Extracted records
▶

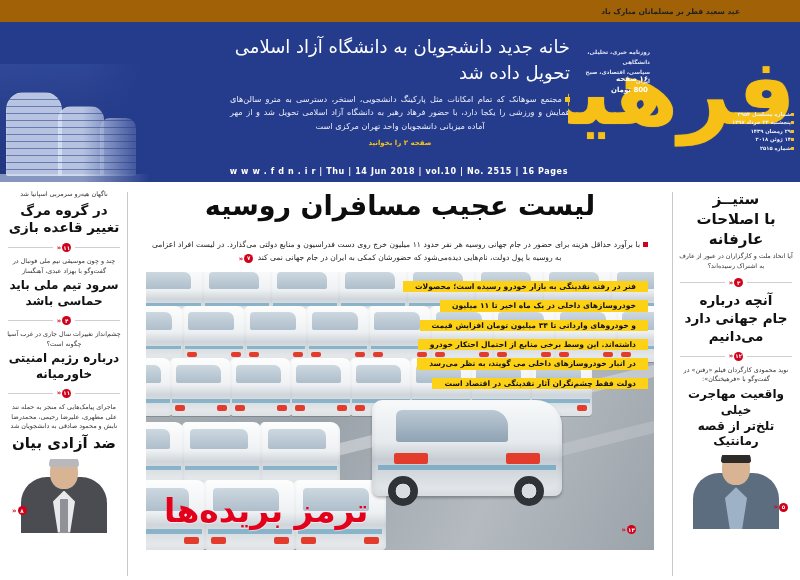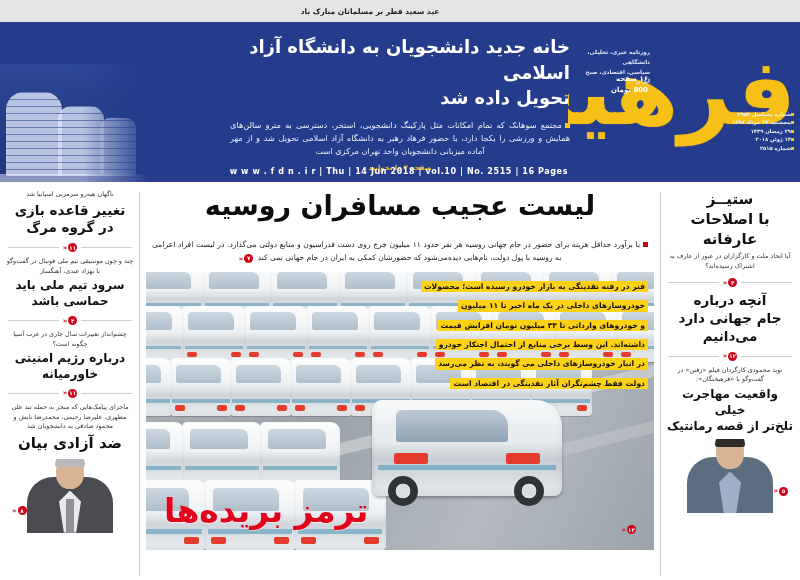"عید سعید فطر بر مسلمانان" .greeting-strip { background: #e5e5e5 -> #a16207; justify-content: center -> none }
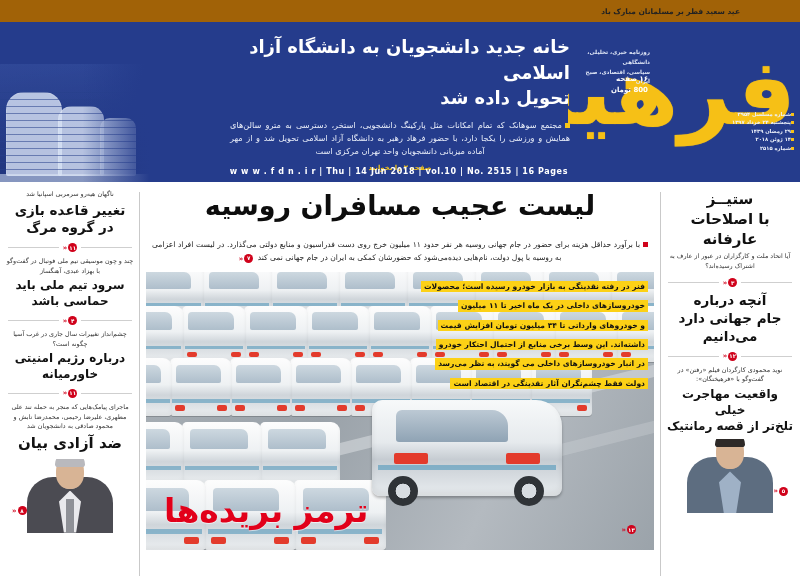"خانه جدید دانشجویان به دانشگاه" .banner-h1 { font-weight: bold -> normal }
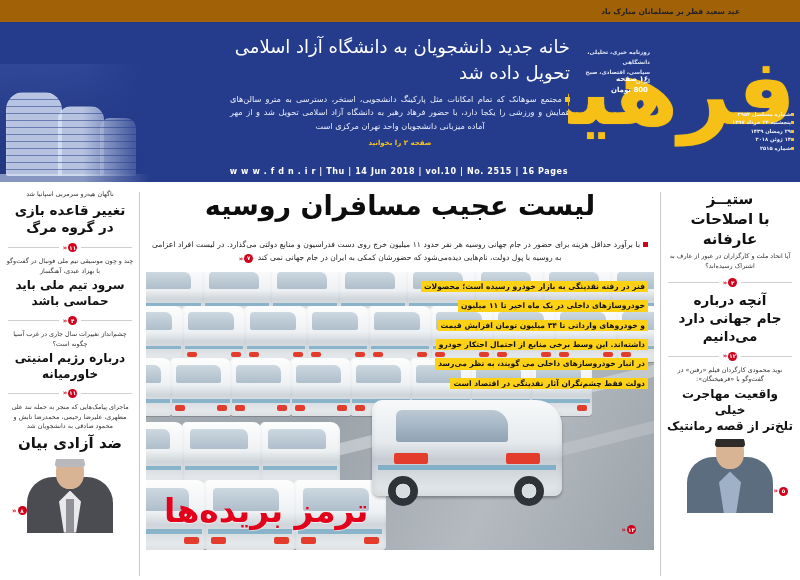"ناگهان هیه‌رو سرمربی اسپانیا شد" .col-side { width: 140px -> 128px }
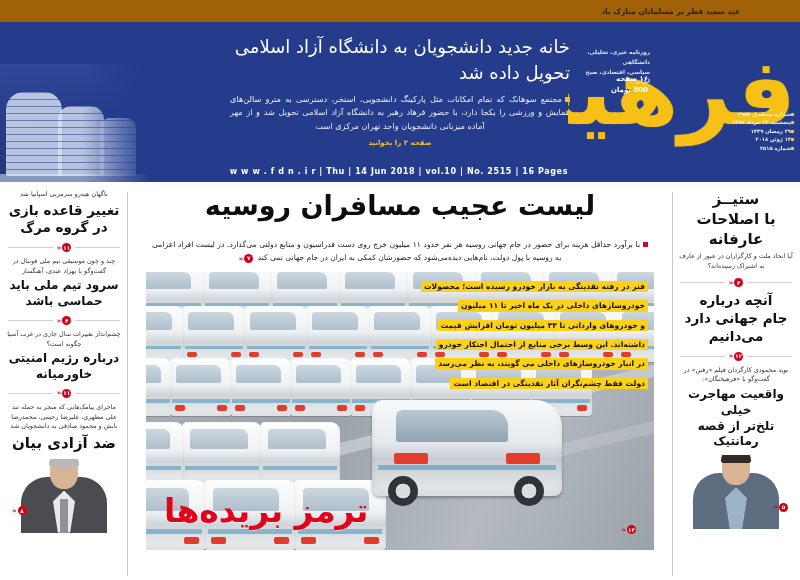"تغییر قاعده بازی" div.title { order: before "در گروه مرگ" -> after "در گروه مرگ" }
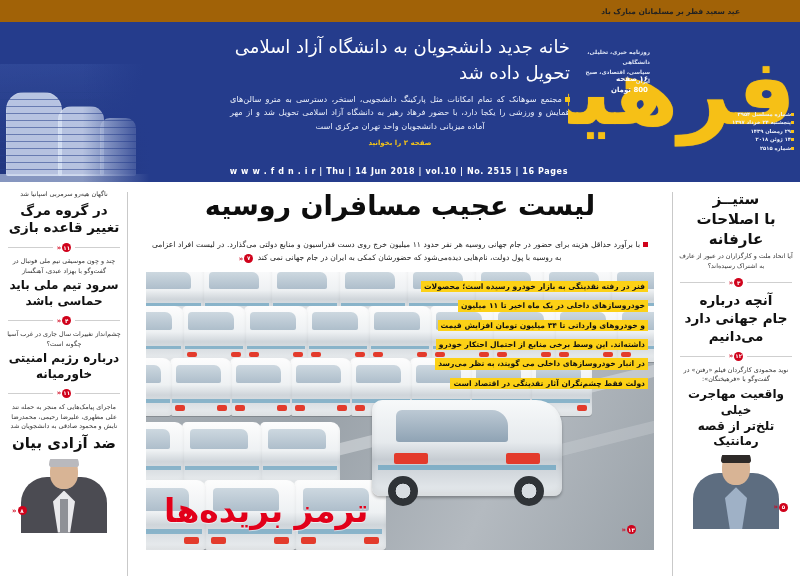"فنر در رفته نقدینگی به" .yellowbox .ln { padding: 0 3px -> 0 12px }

◀

Task to complete: Transcribe each record above exactly, leaving every picture out of the copy.

Answer to this exercise:
"عید سعید فطر بر مسلمانان" .greeting-strip { background: #e5e5e5 -> #a16207; justify-content: center -> none }
"خانه جدید دانشجویان به دانشگاه" .banner-h1 { font-weight: bold -> normal }
"ناگهان هیه‌رو سرمربی اسپانیا شد" .col-side { width: 140px -> 128px }
"تغییر قاعده بازی" div.title { order: before "در گروه مرگ" -> after "در گروه مرگ" }
"فنر در رفته نقدینگی به" .yellowbox .ln { padding: 0 3px -> 0 12px }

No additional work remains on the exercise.